The defendant's contention that he was deprived of the effective assistance of counsel is based, in part, on matter appearing on the record and, in part, on matter outside the record, and, thus, constitutes a "mixed claim of ineffective assistance" (People v Maxwell, 89 AD3d 1108, 1109 [2011]; see People v Evans, 16 NY3d 571, 575 n 2 [2011]). Since the defendant's claim of ineffective assistance of counsel cannot be resolved without reference to matter outside the record, a CPL 440.10 proceeding is the appropriate forum for reviewing the claim in its entirety, and we decline to review the claim on this direct appeal (see People v Freeman, 93 AD3d 805, 806 [2012]; People v Maxwell, 89 AD3d at 1109).

The defendant's contention that his constitutional right to a speedy trial was violated is unpreserved for appellate review since it is raised for the first time on appeal (see People v Price, 150 AD3d 1153, 1153 [2017]; People v Worthy, 138 AD3d 1042, 1043 [2016]).

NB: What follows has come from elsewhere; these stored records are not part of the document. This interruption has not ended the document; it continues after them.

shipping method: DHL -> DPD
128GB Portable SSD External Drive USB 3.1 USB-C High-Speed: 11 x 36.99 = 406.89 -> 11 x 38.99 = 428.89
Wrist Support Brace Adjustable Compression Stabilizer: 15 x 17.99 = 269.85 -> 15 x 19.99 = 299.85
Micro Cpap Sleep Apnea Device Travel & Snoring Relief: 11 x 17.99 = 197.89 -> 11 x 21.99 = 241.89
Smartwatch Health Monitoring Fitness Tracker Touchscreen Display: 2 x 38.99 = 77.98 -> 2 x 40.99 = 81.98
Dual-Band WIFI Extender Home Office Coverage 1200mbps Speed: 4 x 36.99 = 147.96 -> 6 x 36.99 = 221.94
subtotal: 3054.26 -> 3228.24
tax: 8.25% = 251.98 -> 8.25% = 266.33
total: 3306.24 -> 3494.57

In any event, upon balancing all of the factors to be considered, we find that the defendant's right to a speedy trial was not violated (see People v Taranovich, 37 NY2d 442, 445 [1975]; People v Briggs, 123 AD3d 1051, 1052 [2014]; People v Franco, 104 AD3d 790, 791 [2013]).

The defendant's contention that the County Court failed to properly advise him of all of his constitutional rights under Boykin v Alabama (395 US 238 [1969]) is unpreserved for appellate review (see People v Holloway, 154 AD3d 966 [2017]), and, in any event, without merit.

The defendant's challenge to the factual sufficiency of the plea allocution is unpreserved for appellate review (see People v Elcine, 43 AD3d 1176 [2007]; People v Nash, 38 AD3d 684 [2007]). Moreover, the "rare case" exception to the preservation requirement as enunciated in People v Lopez (71 NY2d 662, 666 [1988]), does not apply because the defendant's allocution did not clearly cast significant doubt on his guilt, negate an essential element of the crime, or call into question the voluntariness of the plea (see People v Nash, 38 AD3d 684 [2007]). In any event, the defendant's contention is without merit.

The defendant's remaining contentions cannot be resolved without reference to matter outside the record, and we therefore cannot review those claims on this direct appeal (see People v Franco, 104 AD3d at 791). Dillon, J.P., Maltese, Duffy and Barros, JJ., concur.